**WHAT IS EXPECTED**
Please work out how many lines in the entries below include the string "width", and reply with the number alone.
═══ TASK DATA ═══
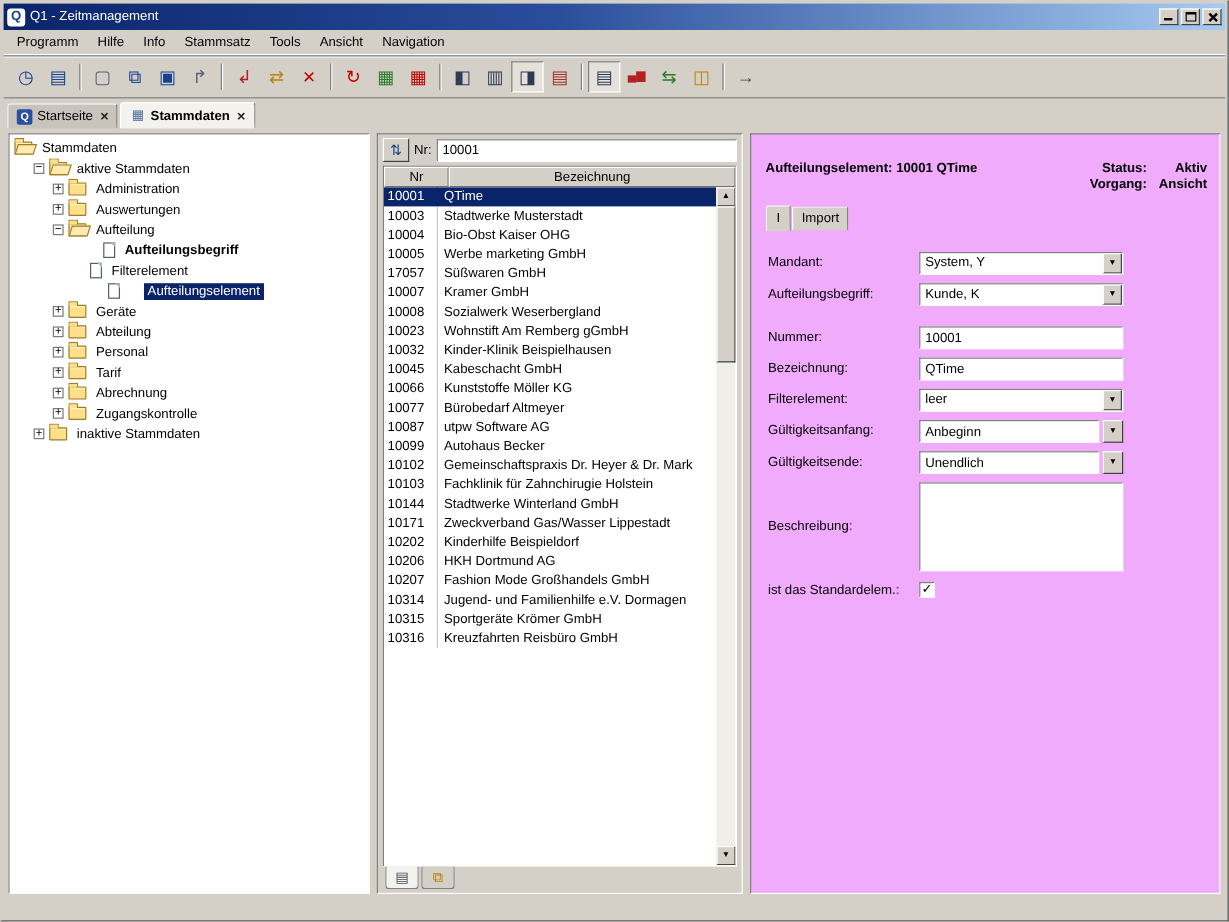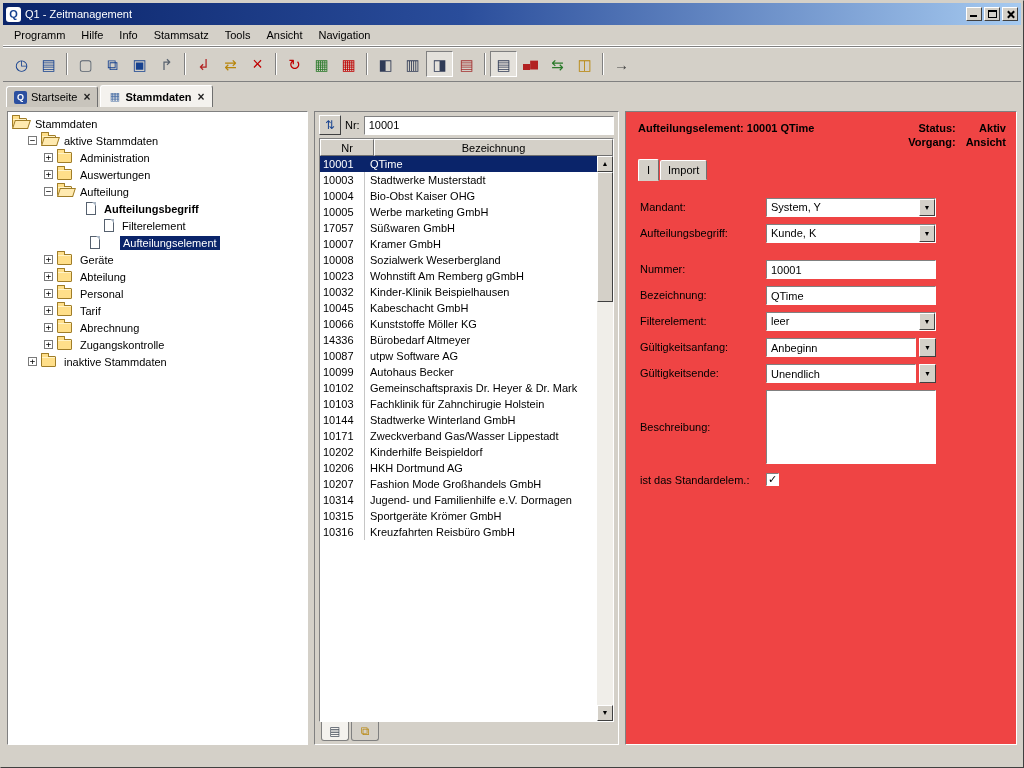--- a/index.html
+++ b/index.html
@@ -46,7 +46,7 @@
   .sunken{border:1px solid;border-color:#808080 #fff #fff #808080}
   .tree-panel{width:301px;background:#fff;overflow:hidden;padding:3px 1px}
   .list-panel{width:305px;margin-left:6px;background:#d4d0c8;display:flex;flex-direction:column}
-  .detail-panel{flex:1;margin-left:6px;background:#ef4444;padding:6px 10px;overflow:hidden}
+  .detail-panel{flex:1;margin-left:6px;background:#f0abfc;padding:18px 10px;overflow:hidden}
 
   
   .tree-row{height:17px;display:flex;align-items:center;white-space:nowrap}

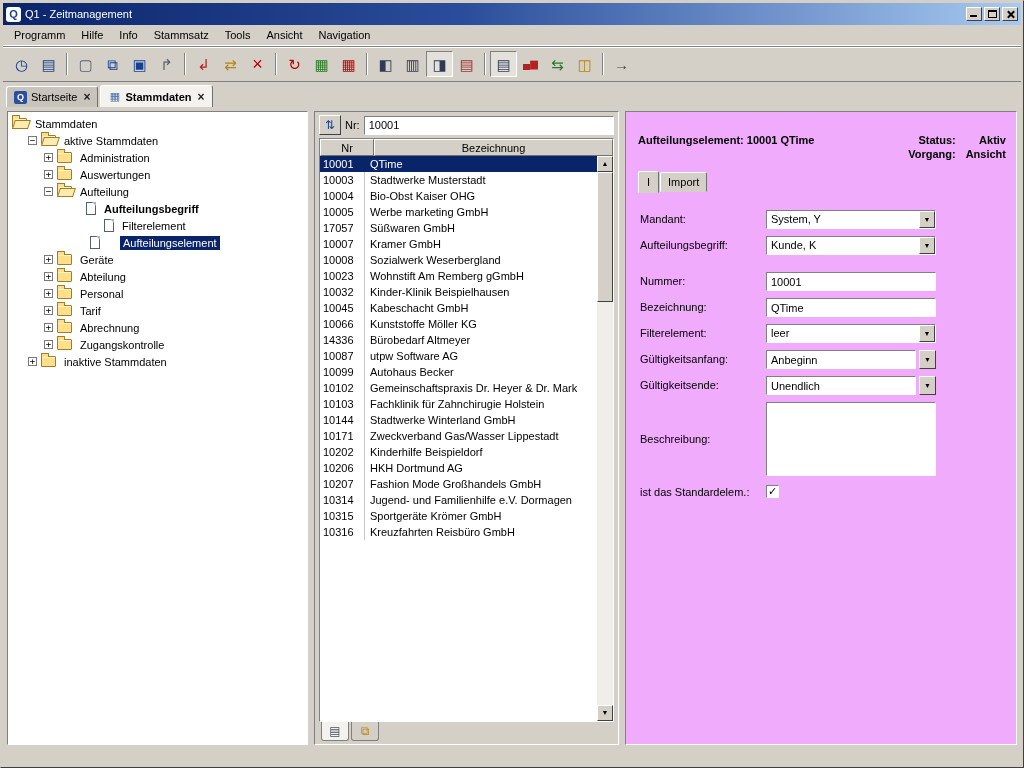--- a/index.html
+++ b/index.html
@@ -261,7 +261,7 @@
             <span class="node-icon doc"></span>
             <span class="tree-label">Aufteilungsbegriff</span>
           </div>
-          <div class="tree-row" style="padding-left: 80px;">
+          <div class="tree-row" style="padding-left: 51px;">
             <span class="expander-spacer"></span>
             <span class="node-icon doc"></span>
             <span class="tree-label">Filterelement</span>

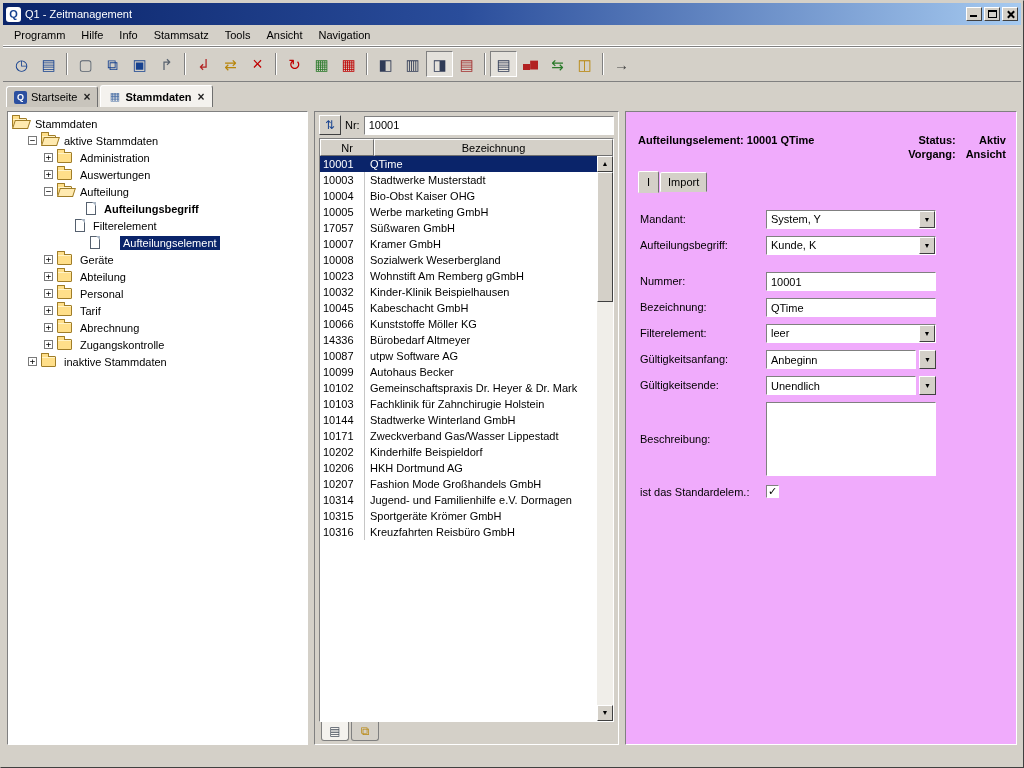--- a/index.html
+++ b/index.html
@@ -369,7 +369,7 @@
                 <span class="gc-bez">Kunststoffe Möller KG</span>
               </div>
               <div class="grow">
-                <span class="gc-nr">14336</span>
+                <span class="gc-nr">10077</span>
                 <span class="gc-bez">Bürobedarf Altmeyer</span>
               </div>
               <div class="grow">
═══
**ANSWER SECTION**
2